[Records from a data source]
┄┄┄┄┄┄┄┄┄┄┄┄┄┄┄┄┄┄┄┄
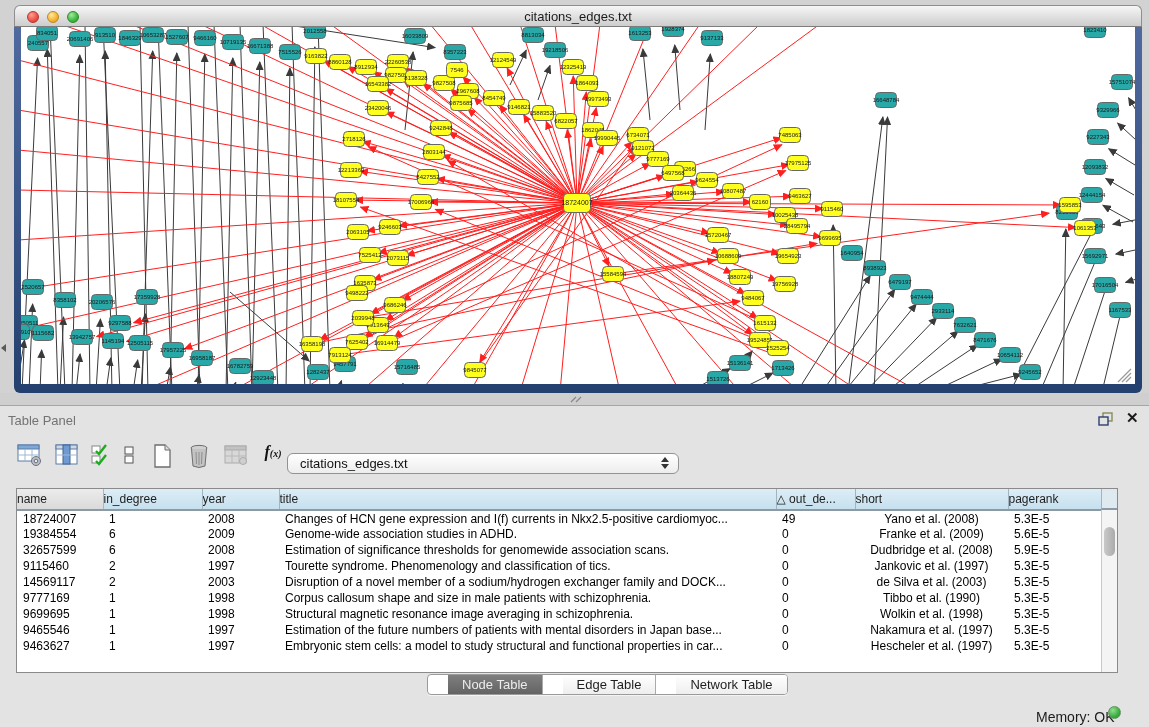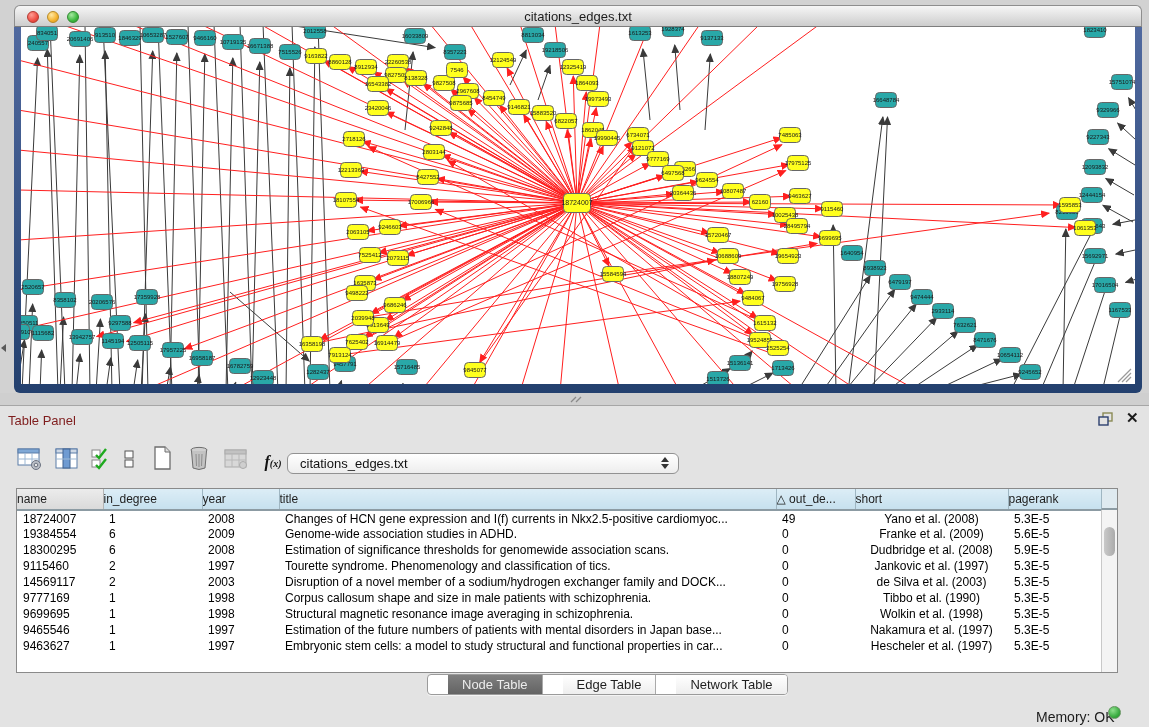--- a/index.html
+++ b/index.html
@@ -30,7 +30,7 @@
 
   
   .panel { position:absolute; left:0; top:405px; width:1149px; height:322px; background:#e3e3e3; border-top:1px solid #a6a6a6; }
-  .panel-title { position:absolute; left:8px; top:7px; font-size:13px; color:#7f1d1d; }
+  .panel-title { position:absolute; left:8px; top:7px; font-size:13px; color:#737373; }
   .float-btn { position:absolute; left:1098px; top:6px; width:16px; height:15px; cursor:default; }
   .close-btn { position:absolute; left:1126px; top:3px; font-size:15px; font-weight:bold; color:#1a1a1a; cursor:default; }
 

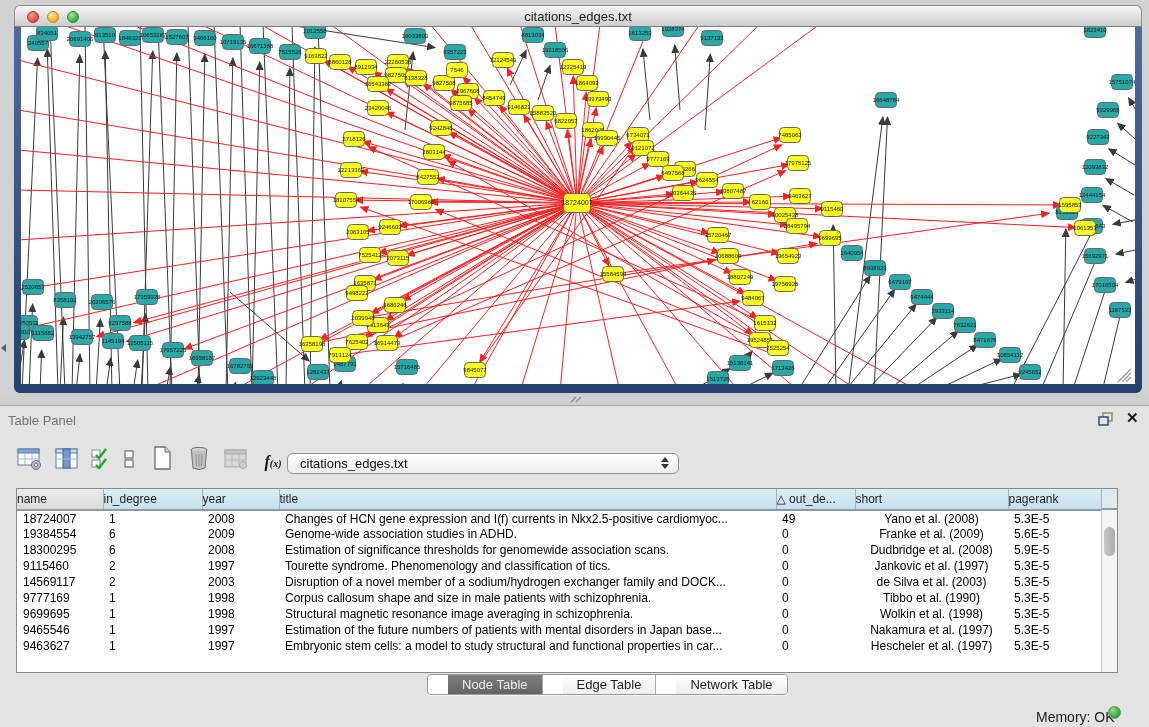--- a/index.html
+++ b/index.html
@@ -35,7 +35,7 @@
   .close-btn { position:absolute; left:1126px; top:3px; font-size:15px; font-weight:bold; color:#1a1a1a; cursor:default; }
 
   .toolbar { position:absolute; left:16px; top:35px; height:32px; display:flex; align-items:center; }
-  .tbtn { display:inline-flex; align-items:flex-end; justify-content:center; margin-right:9px; width:28px; height:28px; }
+  .tbtn { display:inline-flex; align-items:flex-start; justify-content:center; margin-right:9px; width:28px; height:28px; }
   .tbtn.small { width:20px; }
   .fx { font-family:"Liberation Serif", serif; font-style:italic; font-weight:bold; font-size:16px; color:#111; }
   .fx small { font-size:10px; font-weight:bold; }

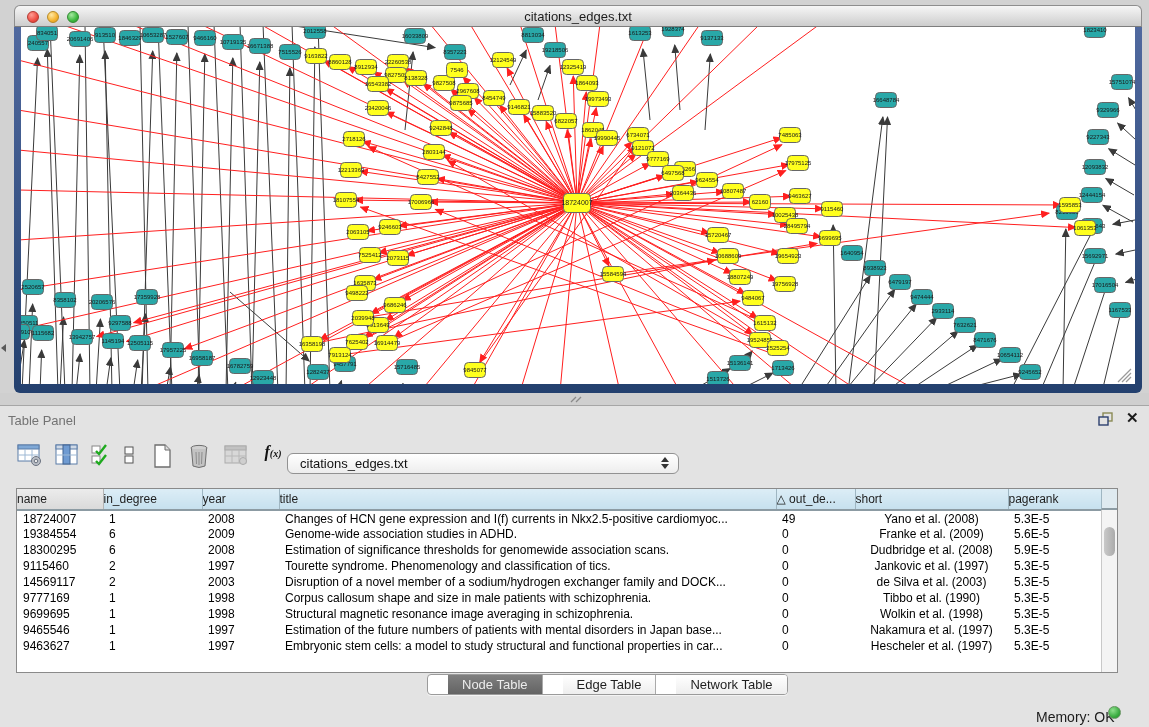--- a/index.html
+++ b/index.html
@@ -967,7 +967,7 @@
             <td>5.6E-5</td>
           </tr>
           <tr>
-            <td>18300295</td>
+            <td>32657599</td>
             <td>6</td>
             <td>2008</td>
             <td>Estimation of significance thresholds for genomewide association scans.</td>

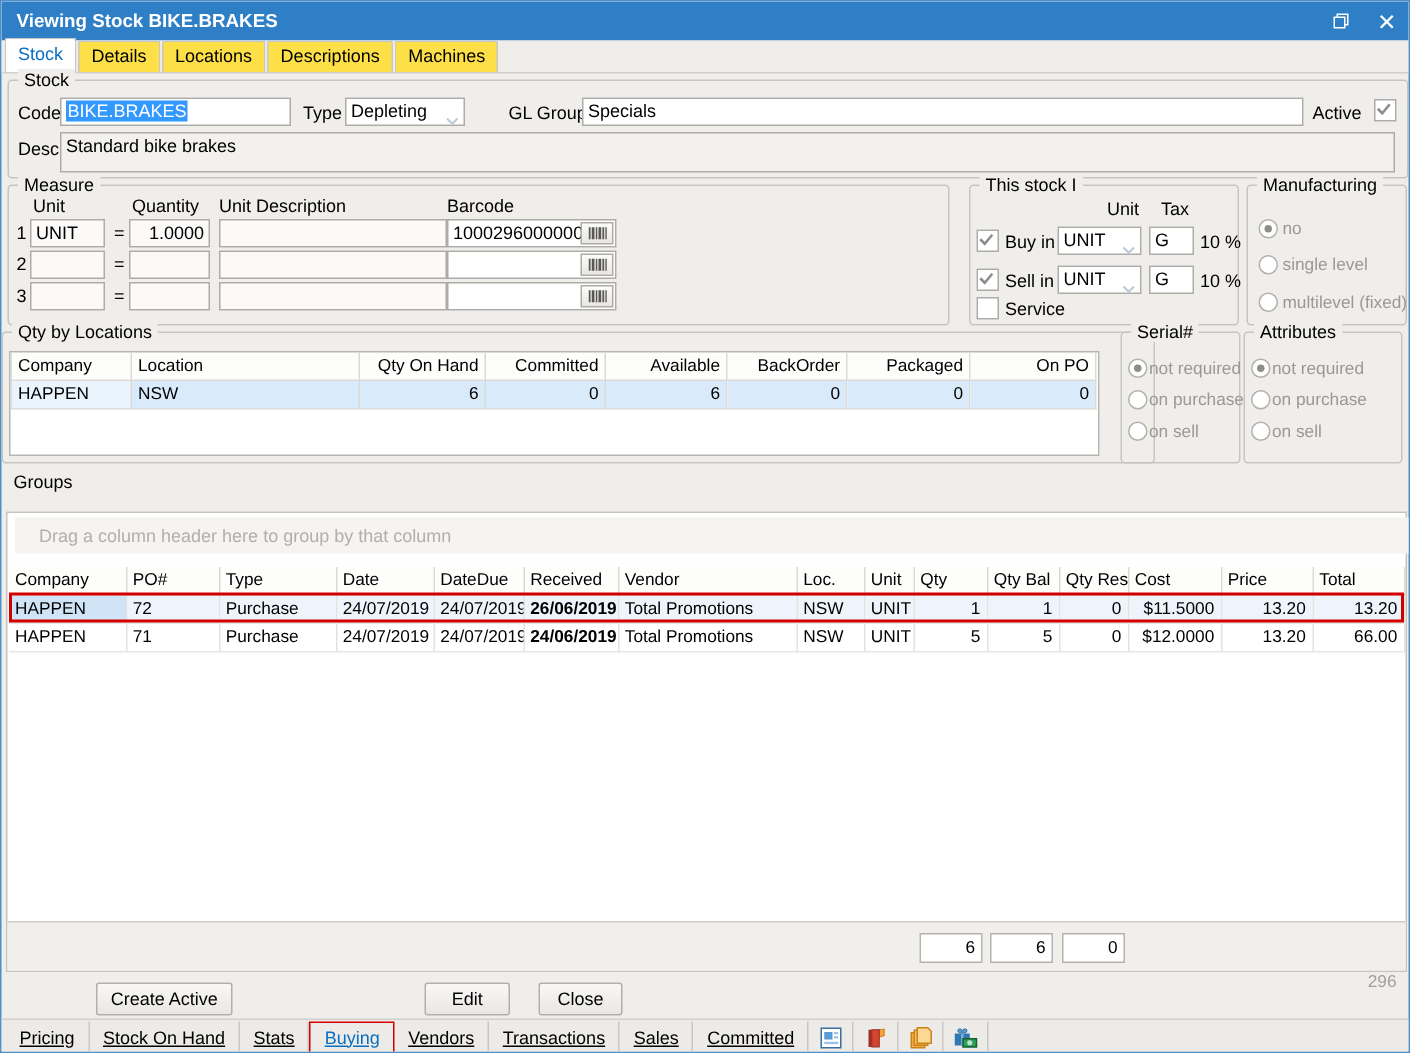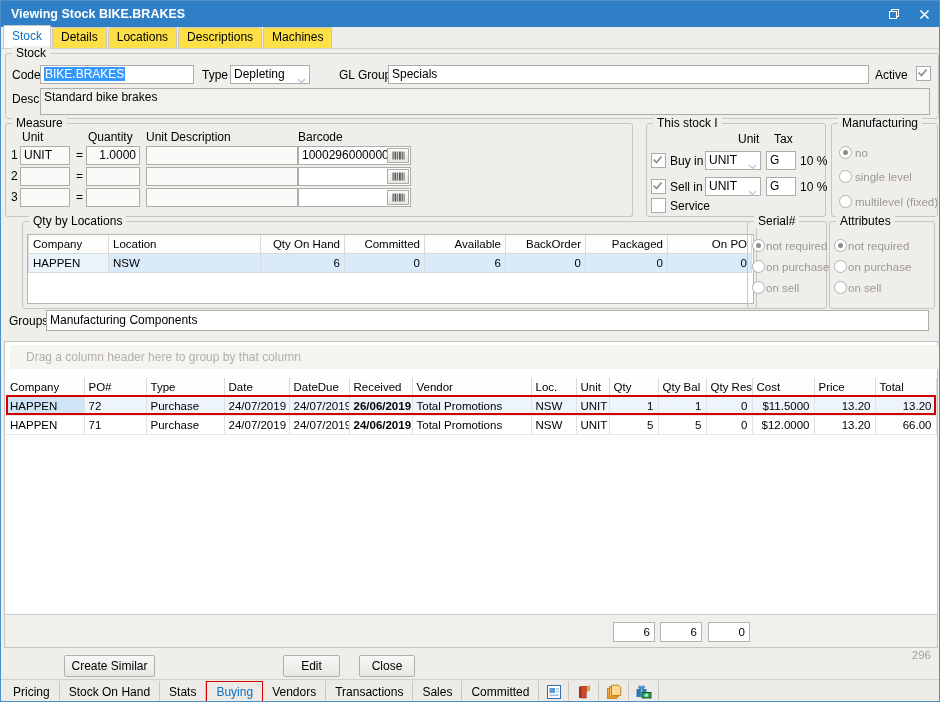--- a/index.html
+++ b/index.html
@@ -216,7 +216,7 @@
     <span class="lb gray" style="left:23px;top:72px;">multilevel (fixed)</span>
   </div>
 
-  <div class="groupbox" style="left:21px;top:220px;width:733px;height:86px;">
+  <div class="groupbox" style="left:0;top:220px;width:733px;height:86px;padding-left:34px;">
     <span class="legend">Qty by Locations</span>
     <div class="qtybox">
       <table style="width:723px;">

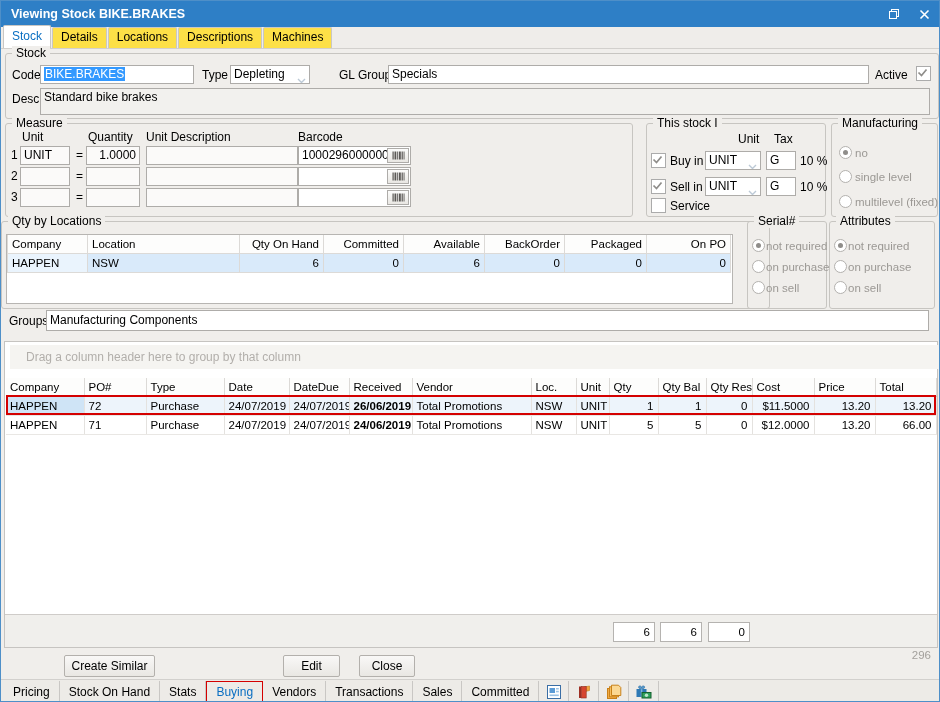--- a/index.html
+++ b/index.html
@@ -277,7 +277,6 @@
   </div>
 
   <span class="lb" style="left:8px;top:313px;">Groups</span>
-  <div class="tb white" style="left:45px;top:309px;width:883px;height:21px;line-height:19px;"><span>Manufacturing Components</span></div>
 
   <div class="grid-panel">
     <div class="hintbar">Drag a column header here to group by that column</div>

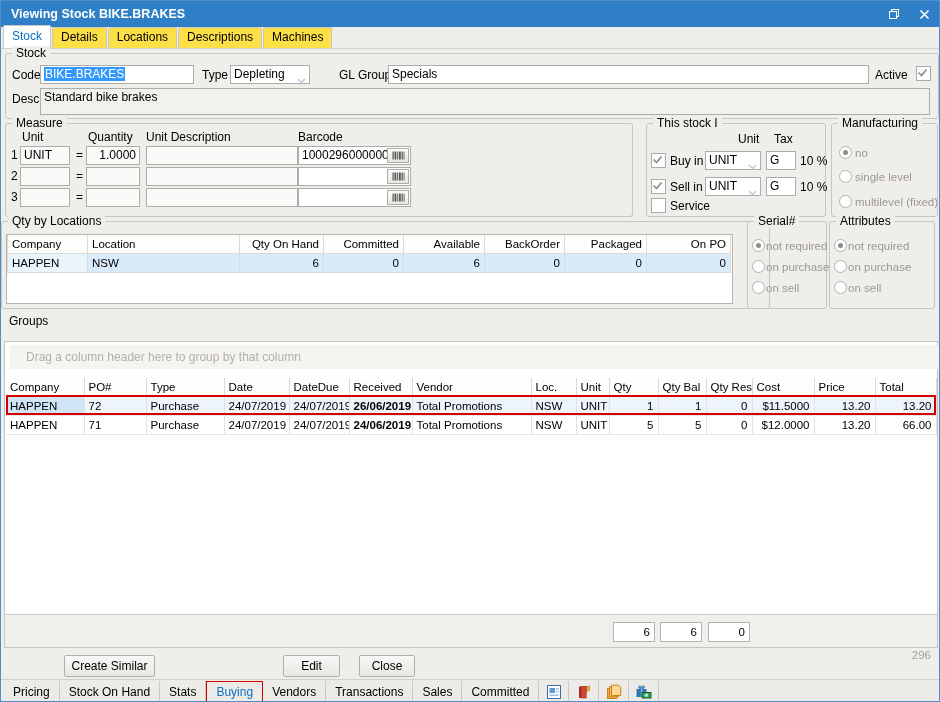--- a/index.html
+++ b/index.html
@@ -360,7 +360,7 @@
     </div>
   </div>
 
-  <div class="btn" style="left:63px;top:654px;width:91px;">Create Similar</div>
+  <div class="btn" style="left:63px;top:654px;width:91px;">Create Active</div>
   <div class="btn" style="left:282px;top:654px;width:57px;">Edit</div>
   <div class="btn" style="left:358px;top:654px;width:56px;">Close</div>
   <div class="count-badge">296</div>

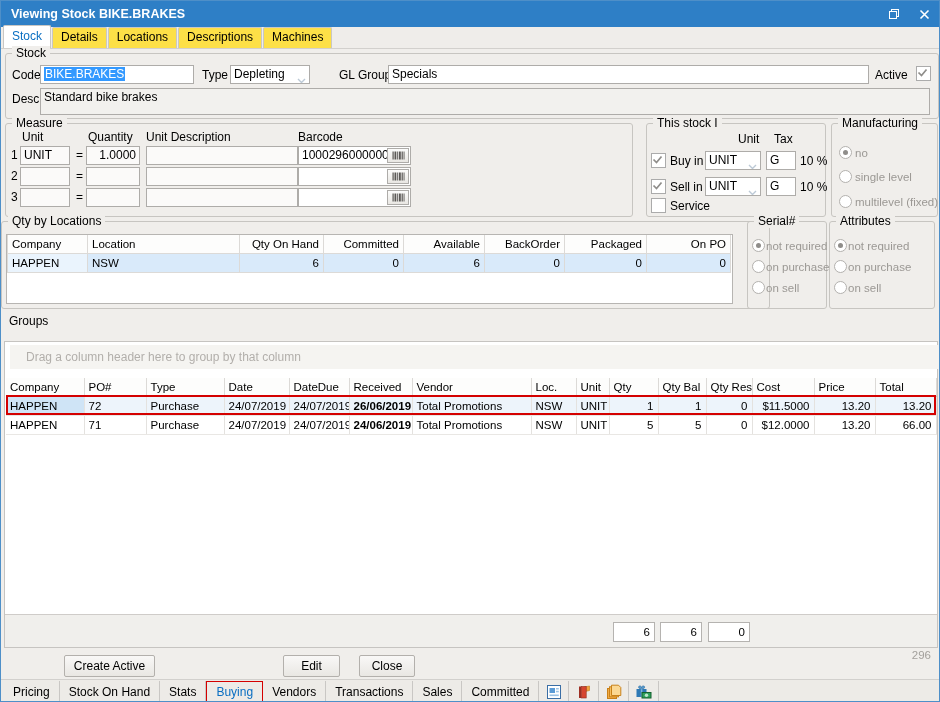--- a/index.html
+++ b/index.html
@@ -54,7 +54,7 @@
   .count-badge{position:absolute;right:8px;top:648px;color:#a3a09c;font-size:11.5px;}
   
   .bottomtabs{position:absolute;left:0;top:678px;width:100%;height:24px;background:#edebe7;border-top:1px solid #d2d0cd;display:flex;align-items:center;box-sizing:border-box;padding-left:3px;}
-  .btab{padding:0 9px;line-height:22px;border-right:1px solid #c9c7c4;font-size:12px;white-space:nowrap;}
+  .btab{padding:0 9px;line-height:22px;border-right:1px solid #c9c7c4;font-size:12px;white-space:nowrap;text-decoration:underline;}
   .btab.active{color:#0a6fc2;border:1px solid #d40000;line-height:20px;}
   .itab{width:29px;height:22px;display:flex;align-items:center;justify-content:center;border-right:1px solid #c9c7c4;}
   .barbtn{position:absolute;right:1px;top:1px;width:22px;height:15px;background:linear-gradient(#fcfcfb,#e9e7e3);border:1px solid #aeaca9;box-sizing:border-box;display:flex;align-items:center;justify-content:center;}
┄┄┄┄┄┄┄┄┄┄┄┄┄┄┄┄┄┄┄┄
» **Work required**: All records above need to be returned exactly. Omit the pictures.

» **Answer to this task**:
--- a/index.html
+++ b/index.html
@@ -30,7 +30,7 @@
 
   
   .panel { position:absolute; left:0; top:405px; width:1149px; height:322px; background:#e3e3e3; border-top:1px solid #a6a6a6; }
-  .panel-title { position:absolute; left:8px; top:7px; font-size:13px; color:#7f1d1d; }
+  .panel-title { position:absolute; left:8px; top:7px; font-size:13px; color:#737373; }
   .float-btn { position:absolute; left:1098px; top:6px; width:16px; height:15px; cursor:default; }
   .close-btn { position:absolute; left:1126px; top:3px; font-size:15px; font-weight:bold; color:#1a1a1a; cursor:default; }
 

--- a/index.html
+++ b/index.html
@@ -35,7 +35,7 @@
   .close-btn { position:absolute; left:1126px; top:3px; font-size:15px; font-weight:bold; color:#1a1a1a; cursor:default; }
 
   .toolbar { position:absolute; left:16px; top:35px; height:32px; display:flex; align-items:center; }
-  .tbtn { display:inline-flex; align-items:flex-end; justify-content:center; margin-right:9px; width:28px; height:28px; }
+  .tbtn { display:inline-flex; align-items:flex-start; justify-content:center; margin-right:9px; width:28px; height:28px; }
   .tbtn.small { width:20px; }
   .fx { font-family:"Liberation Serif", serif; font-style:italic; font-weight:bold; font-size:16px; color:#111; }
   .fx small { font-size:10px; font-weight:bold; }

--- a/index.html
+++ b/index.html
@@ -967,7 +967,7 @@
             <td>5.6E-5</td>
           </tr>
           <tr>
-            <td>18300295</td>
+            <td>32657599</td>
             <td>6</td>
             <td>2008</td>
             <td>Estimation of significance thresholds for genomewide association scans.</td>

--- a/index.html
+++ b/index.html
@@ -216,7 +216,7 @@
     <span class="lb gray" style="left:23px;top:72px;">multilevel (fixed)</span>
   </div>
 
-  <div class="groupbox" style="left:21px;top:220px;width:733px;height:86px;">
+  <div class="groupbox" style="left:0;top:220px;width:733px;height:86px;padding-left:34px;">
     <span class="legend">Qty by Locations</span>
     <div class="qtybox">
       <table style="width:723px;">

--- a/index.html
+++ b/index.html
@@ -277,7 +277,6 @@
   </div>
 
   <span class="lb" style="left:8px;top:313px;">Groups</span>
-  <div class="tb white" style="left:45px;top:309px;width:883px;height:21px;line-height:19px;"><span>Manufacturing Components</span></div>
 
   <div class="grid-panel">
     <div class="hintbar">Drag a column header here to group by that column</div>

--- a/index.html
+++ b/index.html
@@ -360,7 +360,7 @@
     </div>
   </div>
 
-  <div class="btn" style="left:63px;top:654px;width:91px;">Create Similar</div>
+  <div class="btn" style="left:63px;top:654px;width:91px;">Create Active</div>
   <div class="btn" style="left:282px;top:654px;width:57px;">Edit</div>
   <div class="btn" style="left:358px;top:654px;width:56px;">Close</div>
   <div class="count-badge">296</div>

--- a/index.html
+++ b/index.html
@@ -54,7 +54,7 @@
   .count-badge{position:absolute;right:8px;top:648px;color:#a3a09c;font-size:11.5px;}
   
   .bottomtabs{position:absolute;left:0;top:678px;width:100%;height:24px;background:#edebe7;border-top:1px solid #d2d0cd;display:flex;align-items:center;box-sizing:border-box;padding-left:3px;}
-  .btab{padding:0 9px;line-height:22px;border-right:1px solid #c9c7c4;font-size:12px;white-space:nowrap;}
+  .btab{padding:0 9px;line-height:22px;border-right:1px solid #c9c7c4;font-size:12px;white-space:nowrap;text-decoration:underline;}
   .btab.active{color:#0a6fc2;border:1px solid #d40000;line-height:20px;}
   .itab{width:29px;height:22px;display:flex;align-items:center;justify-content:center;border-right:1px solid #c9c7c4;}
   .barbtn{position:absolute;right:1px;top:1px;width:22px;height:15px;background:linear-gradient(#fcfcfb,#e9e7e3);border:1px solid #aeaca9;box-sizing:border-box;display:flex;align-items:center;justify-content:center;}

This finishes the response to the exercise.